Dolce e mortifero, il termine «glassa» – che deriva dal francese glace – gioca con l’ambivalenza semantica tra la glassa decorativa utilizzata per ornare i prodotti di pasticceria e il corpo gelido senza vita del ghiaccio. Visitabile fino al 4 febbraio 2024, Glassa – curata dal direttore Stefano Collicelli Cagol e Elena Magini – presenta al Centro Pecci alcune opere inedite e altre di precedente realizzazione di Diego Marcon: film, video, animazioni, sculture, pubblicazioni dialogano con l’architettura dell’istituto museale e con Have You Checked The Children, la mostra ospitata in simultanea alla Kunsthalle di Basilea a cura di Elena Filipovic.

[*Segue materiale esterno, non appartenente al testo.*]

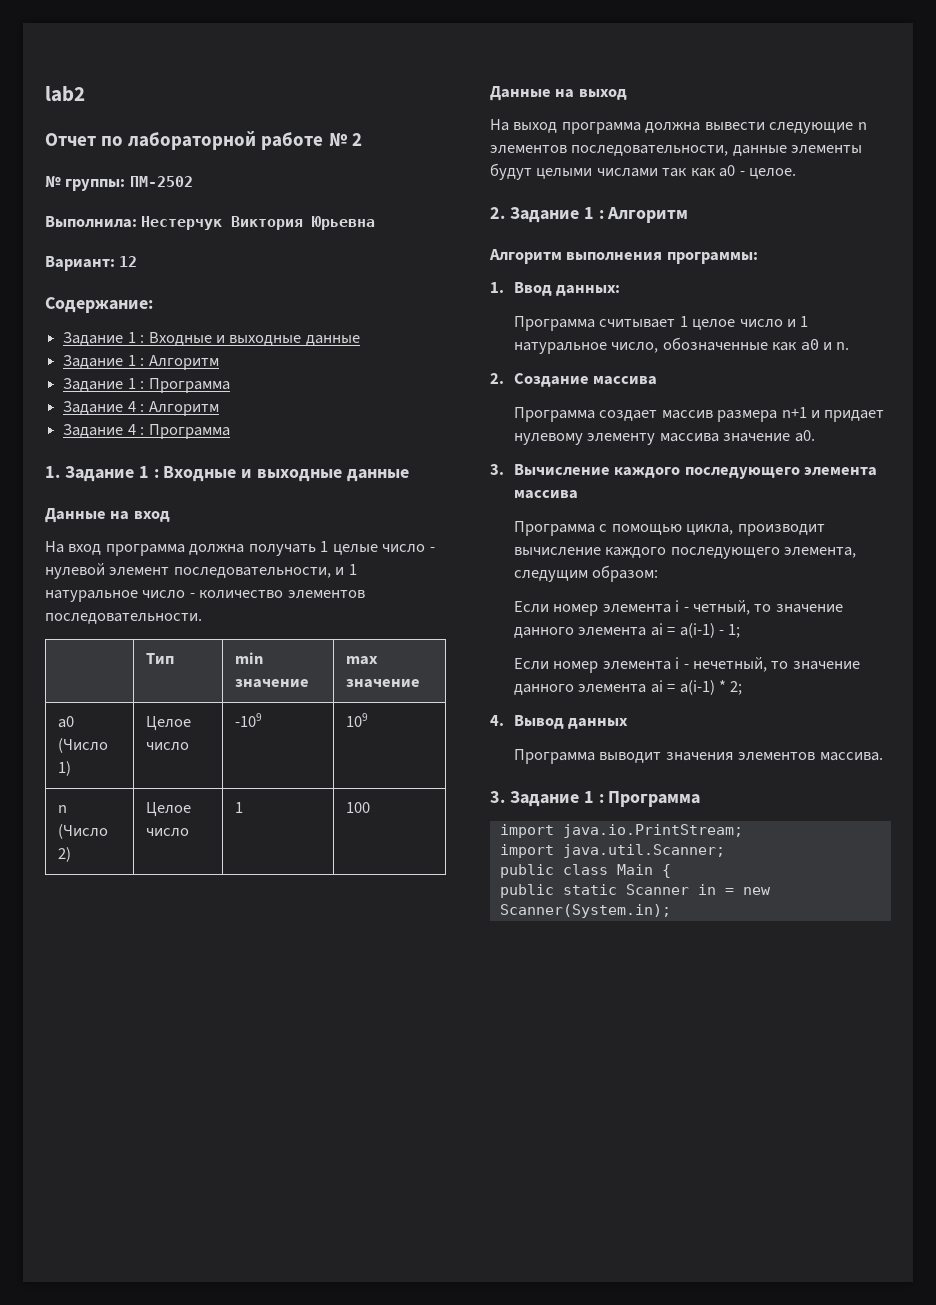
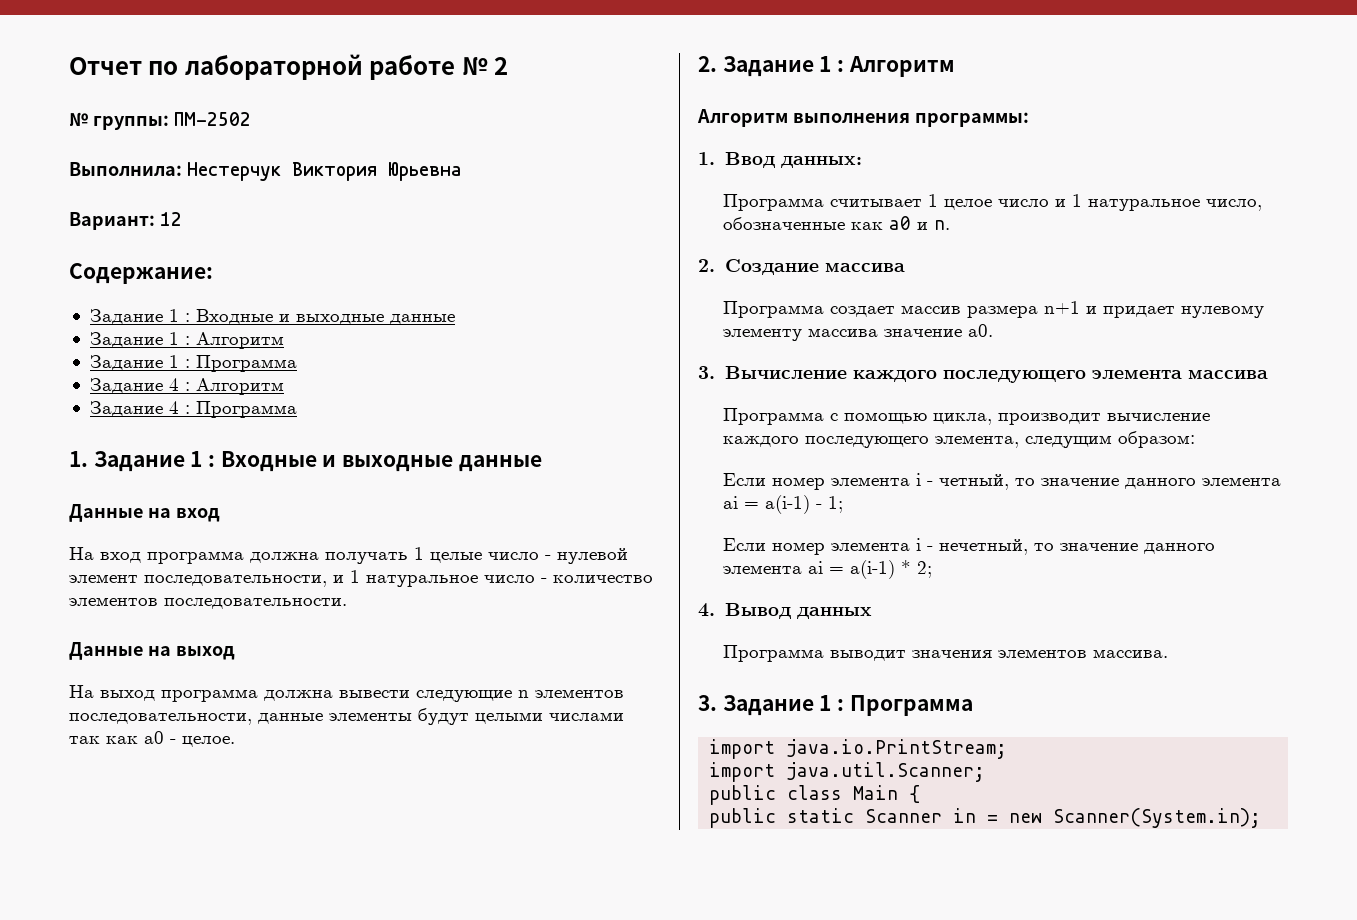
- lab2
- | Тип | min значение | max значение
- a0 (Число 1) | Целое число | -109 | 109
- n (Число 2) | Целое число | 1 | 100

La gestione dello spazio tra i vuoti e i display, l’incanto dell’infanzia che si infrange con il progetto di morte dell’essere umano, la giocosità intuitiva degli animali che si spegne con le ceramiche di Cani morti e incontra un cortocircuito con le talpe robotiche del film Dolle. Il flirt tra linguaggio scultoreo e cinematografico di Diego Marcon si appropria degli oltre 1000 metri quadrati offerti dal Centro Pecci per ospitare il più ambizioso progetto espositivo mai realizzato dall’artista e per celebrare, a 35 anni dall’apertura dell’istituto museale, l’architettura ideata da Italo Gamberini nel 1988. E proprio la conversazione tra la configurazione architettonica, le opere, gli schermi e gli inediti interventi curati dall’architetto Andrea Faraguna suggeriscono come l’approccio di Marcon si sviluppi in quello spazio liminale che ricongiunge cinema e arti visive all’interno di una scenografia in cui anche la luce e il trattamento del vuoto giocano la loro parte. Non a caso infatti, le dieci sale dell’ala Gamberini sono illuminate solo per mezzo dei lucernari a soffitto: l’ingresso della luce naturale unita alla dilatazione dell’allestimento invitano il pubblico a esplorarne gli ambienti con una curiosità quasi infantile, complice anche la scelta di non riportare alcuna didascalia e approfondimento testuale. Gli interstizi d’ombra, bilanciati talvolta dalla luminosità dei display, dialogano con l’ingresso dell’ambiente esterno, come nel caso della grande finestra appositamente ritagliata da Marcon e Faraguna che, tra visione e vertigine, si affaccia sull’iconica antenna realizzata nel 2006 dall’architetto olandese Maurice Nio. «Le sale Gamberini del Centro Pecci sono sempre state una delle mie architetture museali preferite. Forse anche per questo la progettazione della mostra ha preso forma con estrema naturalezza» afferma l’artista. E, di fatti, la configurazione ad anello del Centro Pecci combacia tanto con l’indagine di Marcon attorno al ciclo fisiologico che lega vita e morte quanto alla struttura del video in loop utilizzata dall’artista per sollecitare la vulnerabilità dell’individuo.
Omaggiata anche dalla sedicesima edizione de Lo schermo dell’arte – il Festival di cinema e arte contemporanea di Firenze che dedica a Marcon molte proiezioni del palinsesto – la sua sperimentazione con l’immagine in movimento è permeata di archetipi e di meta-analisi: la struttura de loop, l’ambiguità tra realtà e rappresentazione, figure di empatia familiare e famigliare. Nel corto animato Untitled, 2017, la frenetica danza di una bambina si ripete ritualmente, accompagnata dal rintocco di un proiettore 16 mm che ne scandisce il tempo; e anche con TINPO, 2006, è l’infanzia a presiedere la scena di un pranzo domenicale in famiglia dove due ragazzini giocano a farsi la guerra, tingendo l’ambiente domestico di violenza e inquietudine. Infine, l’ultima sala di Glassa ospita il film inedito Dolle, 2023, dove papà e mamma talpa – due personaggi meticolosamente progettati attraverso la tecnologia dell’animatronica – sbagliano continuamente i conti mentre i figli dormono. Di nuovo la struttura del loop, questa volta trasformata in una febbre aritmetica che gioca con il reiterarsi dell’errore di calcolo e con il puro linguaggio matematico, fatto di infinite somme e sottrazioni irrisolte. Perché irrisolte sono le risposte alle domande di chi si mette sulle tracce di confini certi. Inizio e fine, vita e morte, realtà e rappresentazione sono i luoghi che delimitano la ricerca di Diego Marcon e che, al contempo, lasciano al visitatore il beneficio del dubbio sulla loro esistenza o impermanenza.